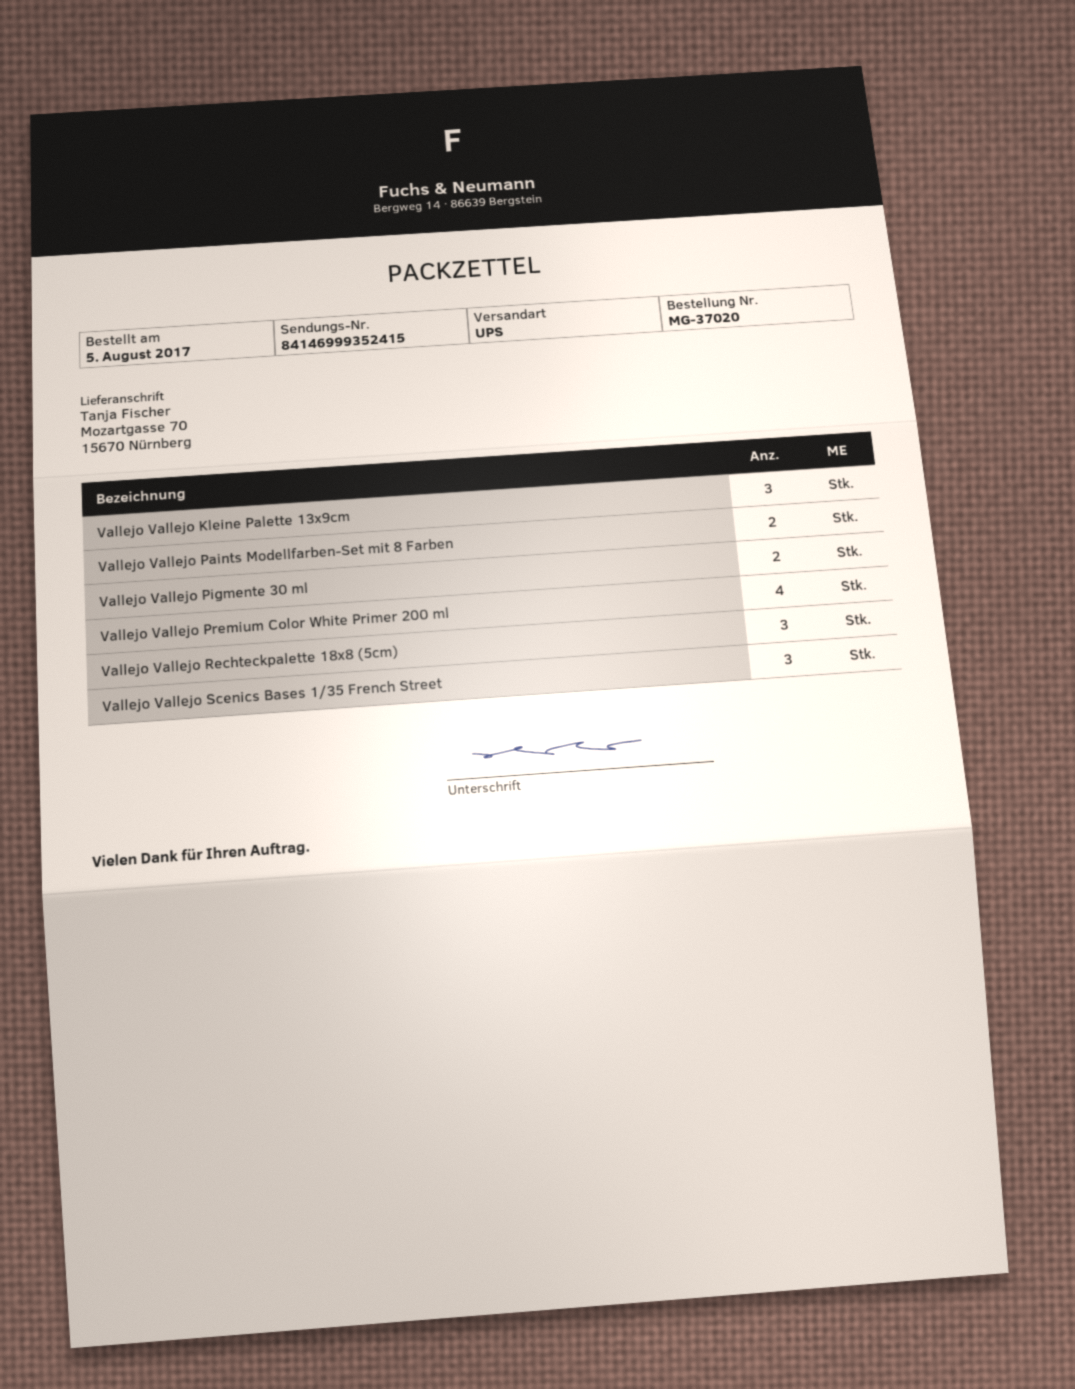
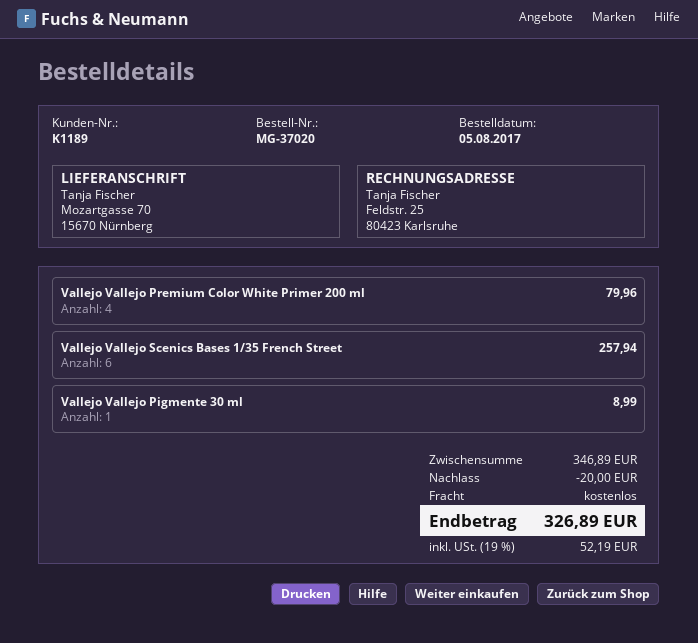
Vallejo Vallejo Kleine Palette 13x9cm: 3 -> none
Vallejo Vallejo Paints Modellfarben-Set mit 8 Farben: 2 -> none
Vallejo Vallejo Pigmente 30 ml: 2 -> 1
Vallejo Vallejo Rechteckpalette 18x8 (5cm): 3 -> none
Vallejo Vallejo Scenics Bases 1/35 French Street: 3 -> 6

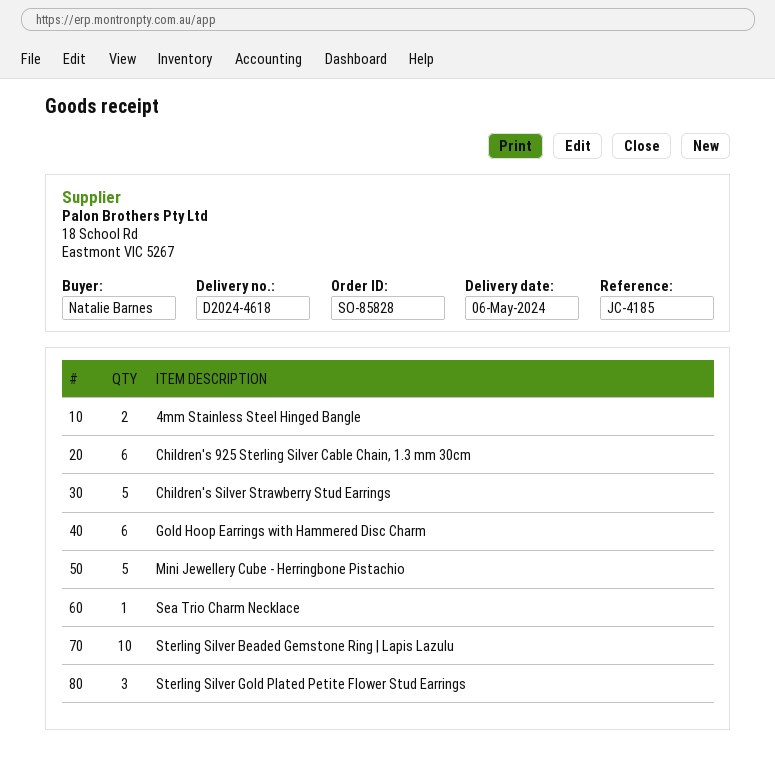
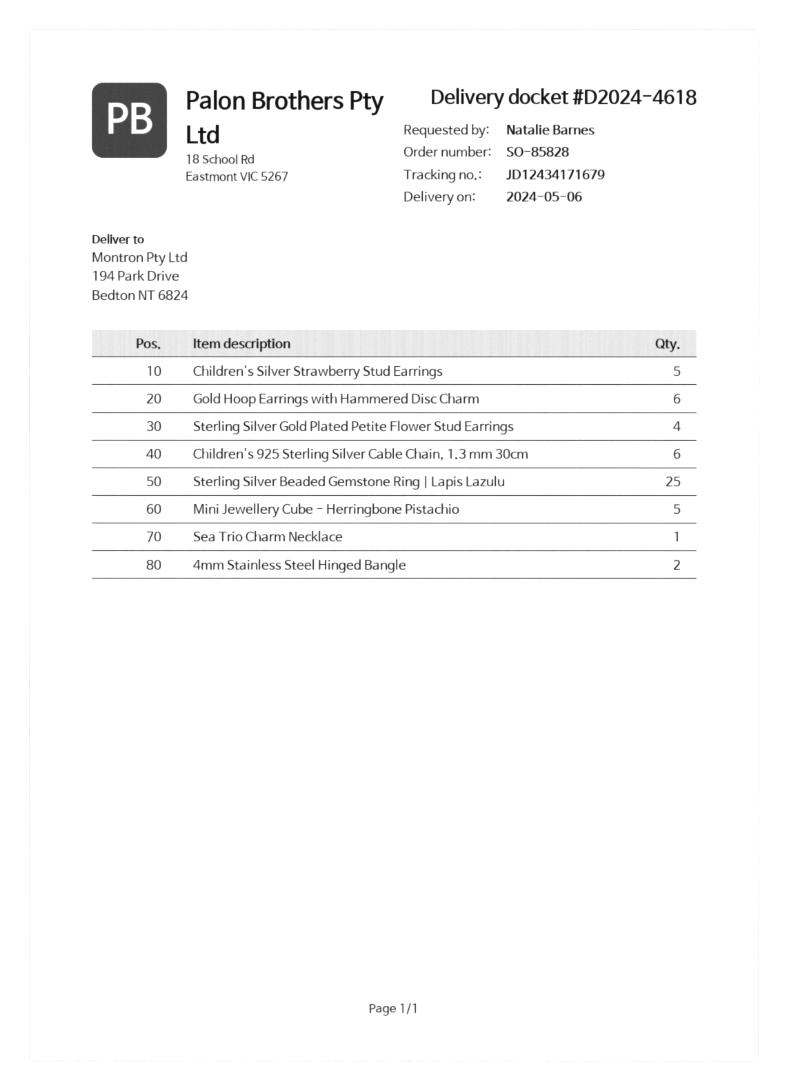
Sterling Silver Beaded Gemstone Ring | Lapis Lazulu: 10 -> 25
Sterling Silver Gold Plated Petite Flower Stud Earrings: 3 -> 4

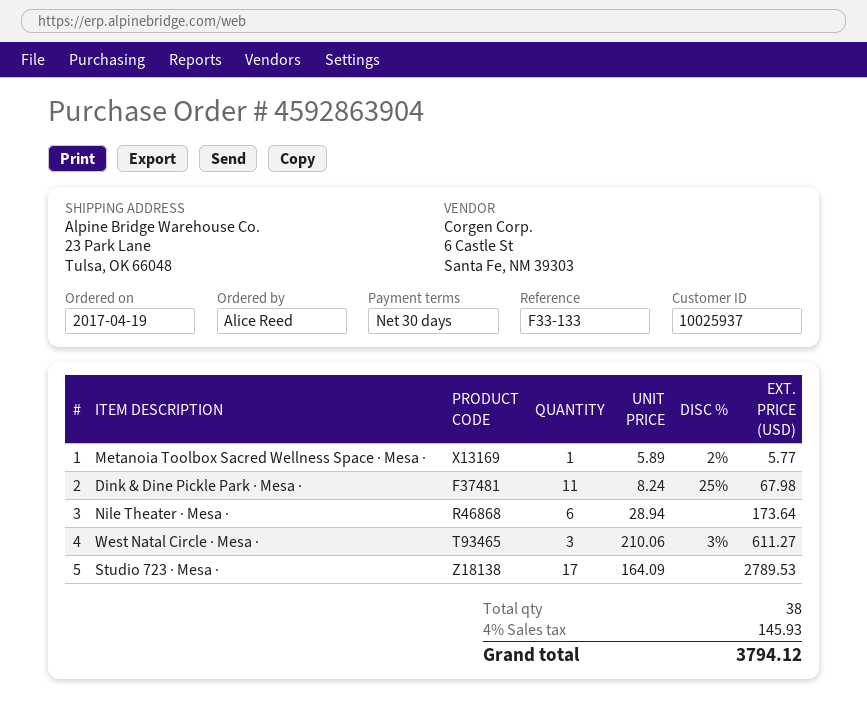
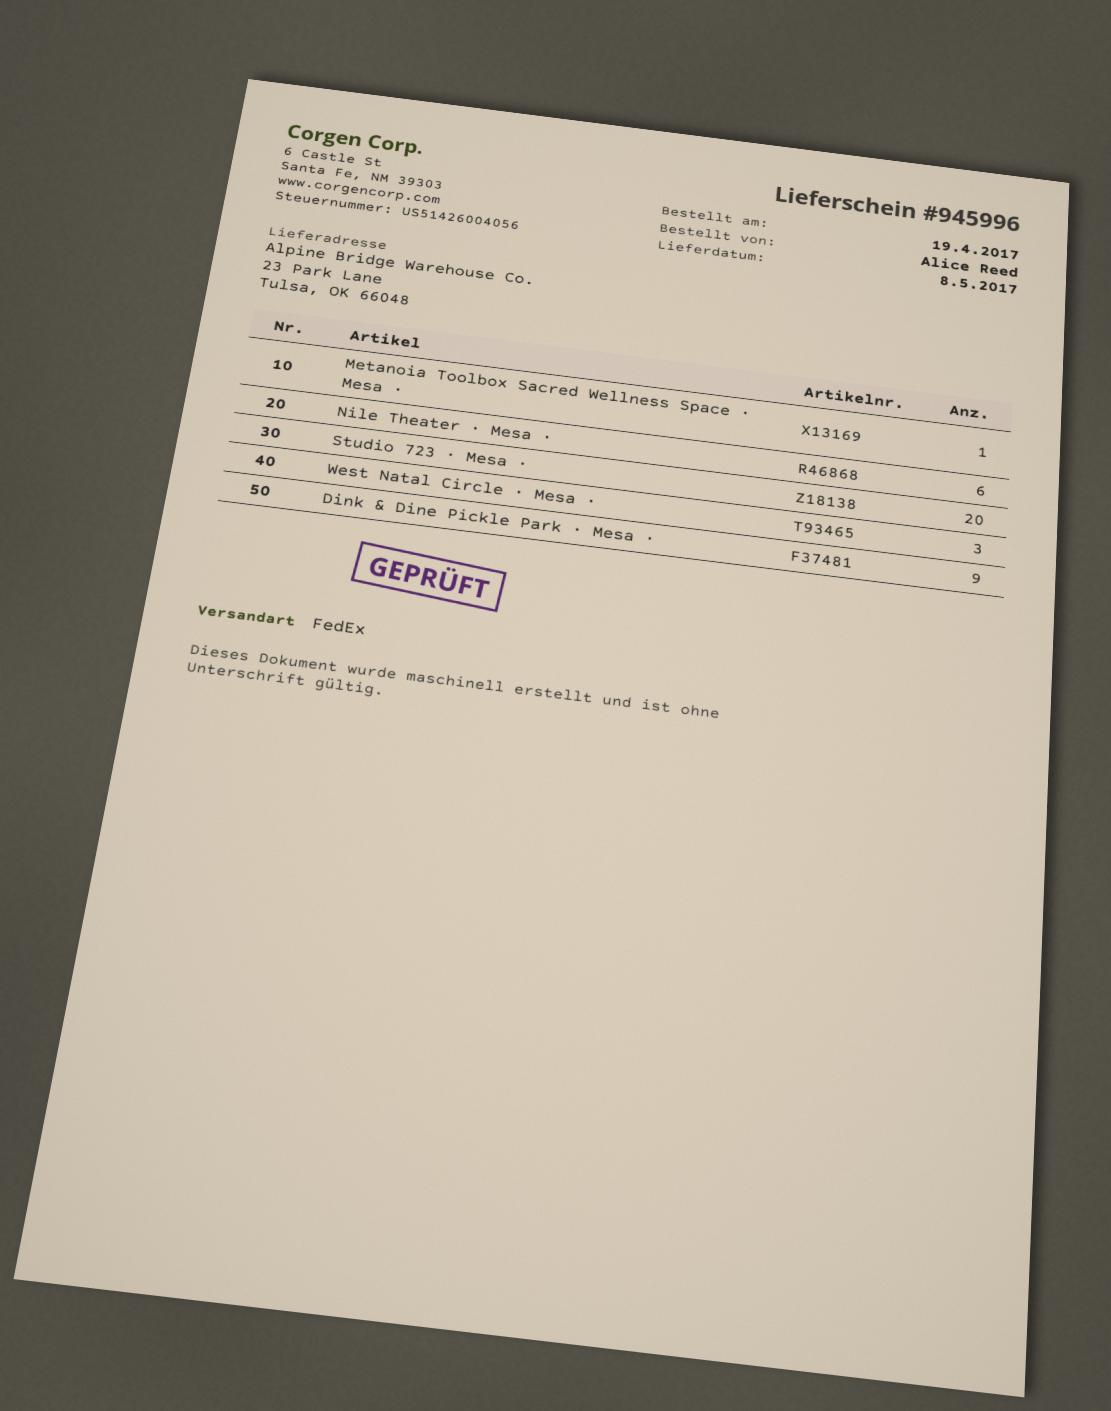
Dink & Dine Pickle Park · Mesa ·: 11 -> 9
Studio 723 · Mesa ·: 17 -> 20

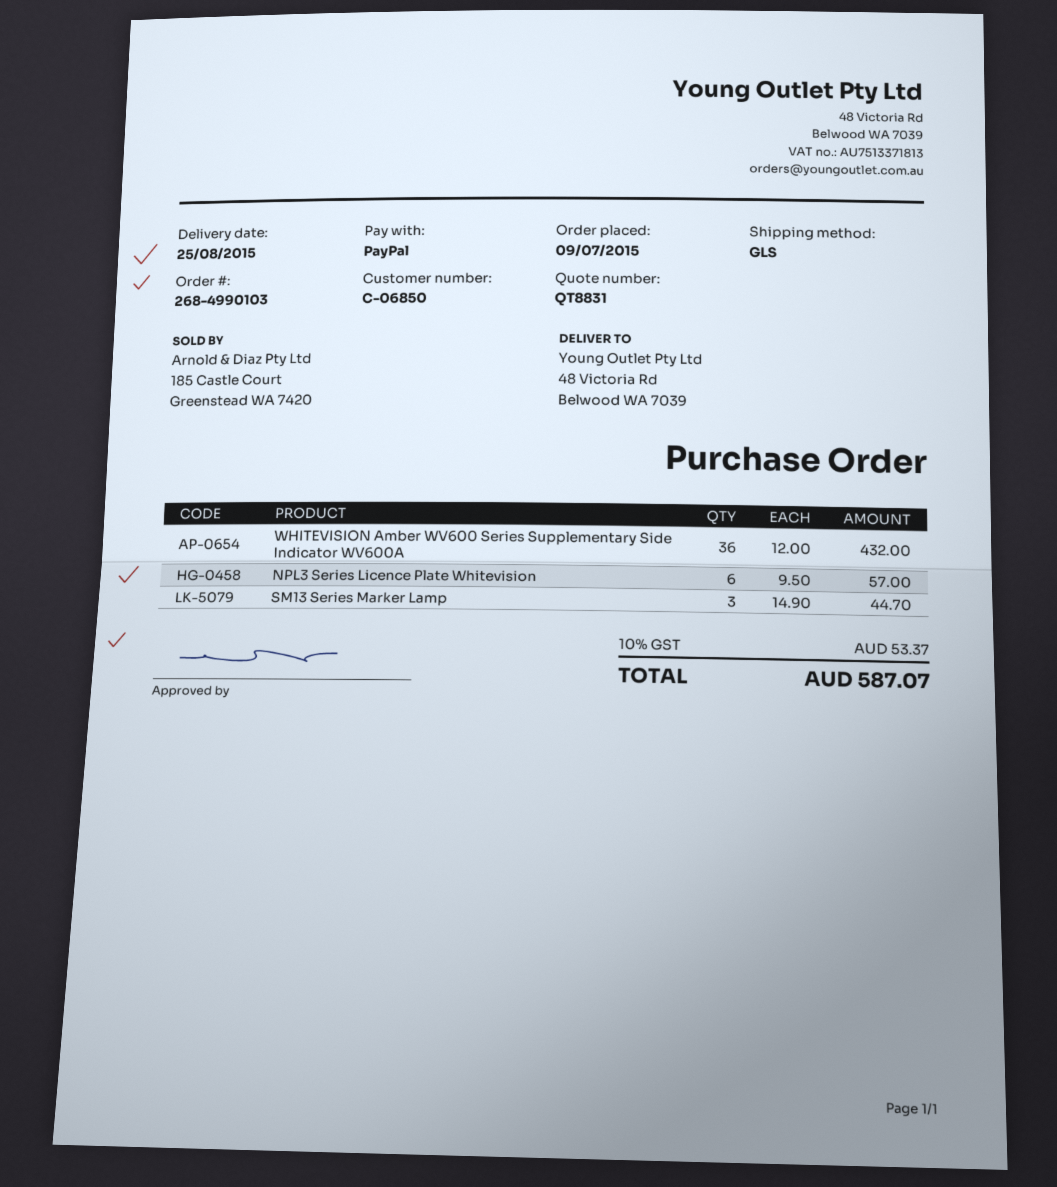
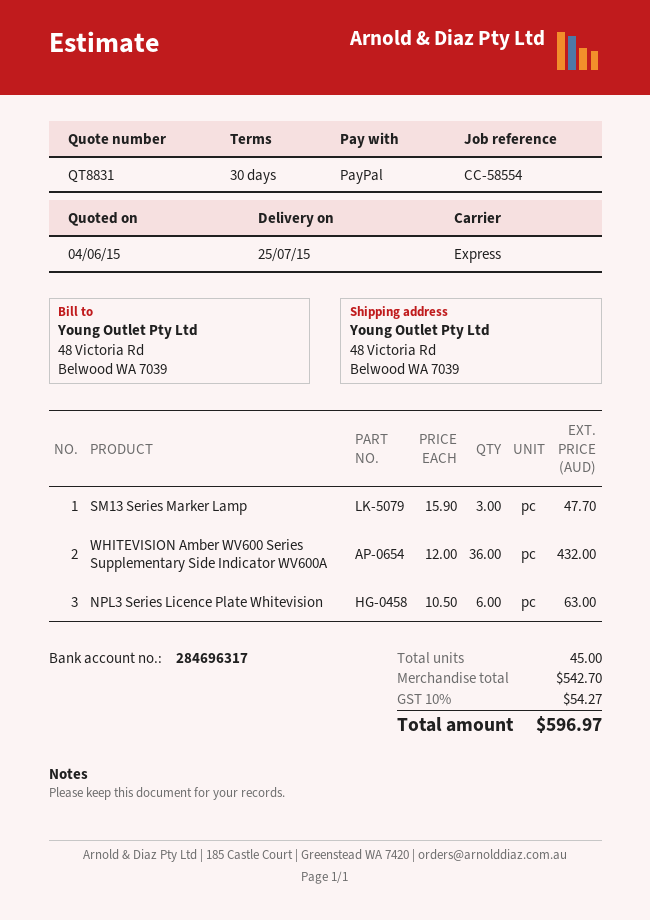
delivery date: 2015-08-25 -> 2015-07-25
shipping method: GLS -> express
NPL3 Series Licence Plate Whitevision: 6 x 9.50 = 57.00 -> 6 x 10.50 = 63.00
SM13 Series Marker Lamp: 3 x 14.90 = 44.70 -> 3 x 15.90 = 47.70
tax: 10% = 53.37 -> 10% = 54.27
total: 587.07 -> 596.97

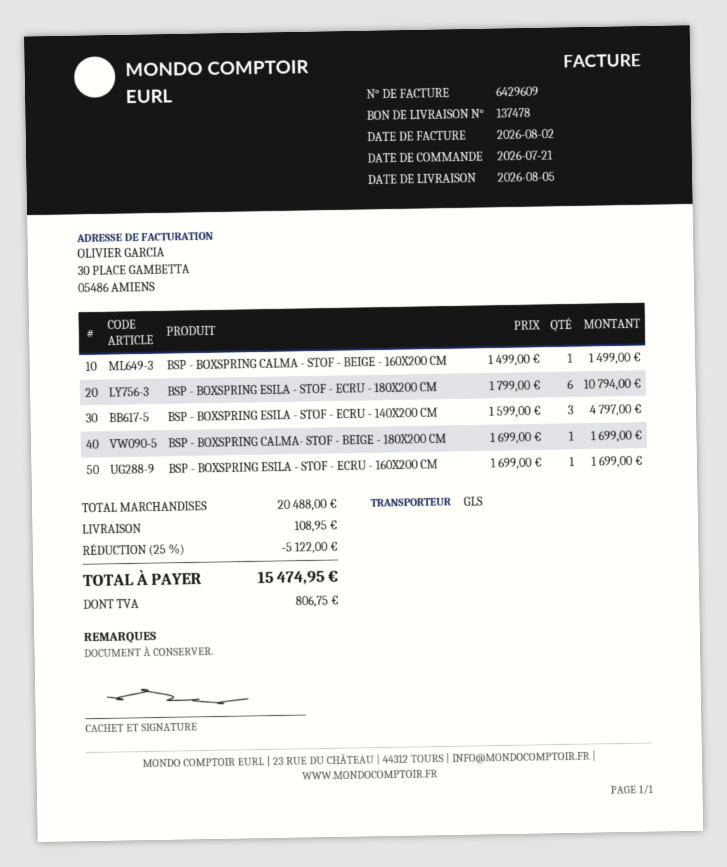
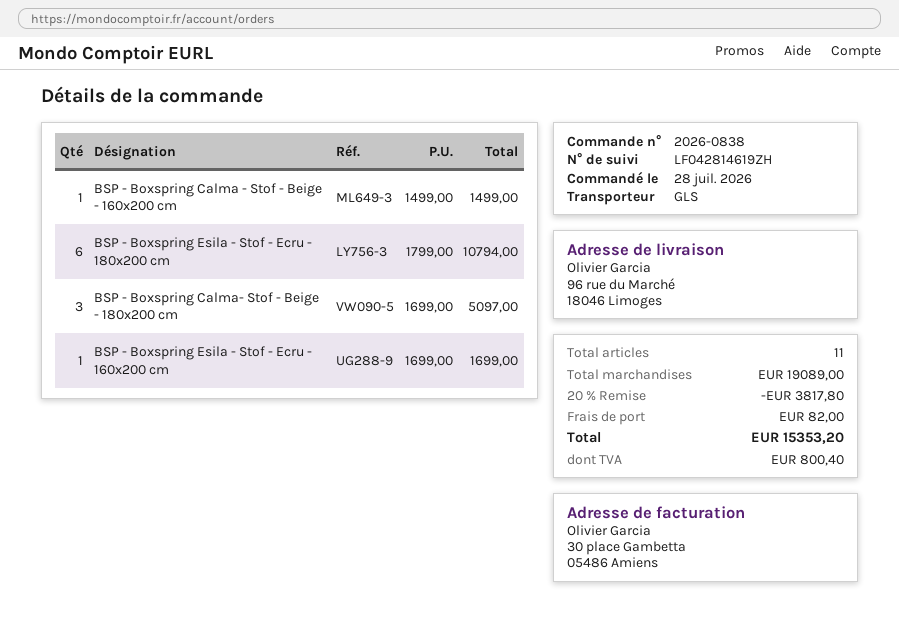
order date: 2026-07-21 -> 2026-07-28
BSP - BOXSPRING ESILA - STOF - ECRU - 140X200 CM: 3 x 1599.00 = 4797.00 -> none
BSP - BOXSPRING CALMA- STOF - BEIGE - 180X200 CM: 1 x 1699.00 = 1699.00 -> 3 x 1699.00 = 5097.00
subtotal: 20488.00 -> 19089.00
discount: 25% = 5122.00 -> 20% = 3817.80
shipping: 108.95 -> 82.00
tax: 806.75 -> 800.40
total: 15474.95 -> 15353.20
• • • • • • •
Exercise requirements | Once the line containing "Vallejo Vallejo Rechteckpalette" is found in the records above, it and every line after it up to the last must be repeated exactly, without pictures.

Answer area |
Vallejo Vallejo Rechteckpalette 18x8 (5cm): 3 -> none
Vallejo Vallejo Scenics Bases 1/35 French Street: 3 -> 6

Sterling Silver Beaded Gemstone Ring | Lapis Lazulu: 10 -> 25
Sterling Silver Gold Plated Petite Flower Stud Earrings: 3 -> 4

Dink & Dine Pickle Park · Mesa ·: 11 -> 9
Studio 723 · Mesa ·: 17 -> 20

delivery date: 2015-08-25 -> 2015-07-25
shipping method: GLS -> express
NPL3 Series Licence Plate Whitevision: 6 x 9.50 = 57.00 -> 6 x 10.50 = 63.00
SM13 Series Marker Lamp: 3 x 14.90 = 44.70 -> 3 x 15.90 = 47.70
tax: 10% = 53.37 -> 10% = 54.27
total: 587.07 -> 596.97

order date: 2026-07-21 -> 2026-07-28
BSP - BOXSPRING ESILA - STOF - ECRU - 140X200 CM: 3 x 1599.00 = 4797.00 -> none
BSP - BOXSPRING CALMA- STOF - BEIGE - 180X200 CM: 1 x 1699.00 = 1699.00 -> 3 x 1699.00 = 5097.00
subtotal: 20488.00 -> 19089.00
discount: 25% = 5122.00 -> 20% = 3817.80
shipping: 108.95 -> 82.00
tax: 806.75 -> 800.40
total: 15474.95 -> 15353.20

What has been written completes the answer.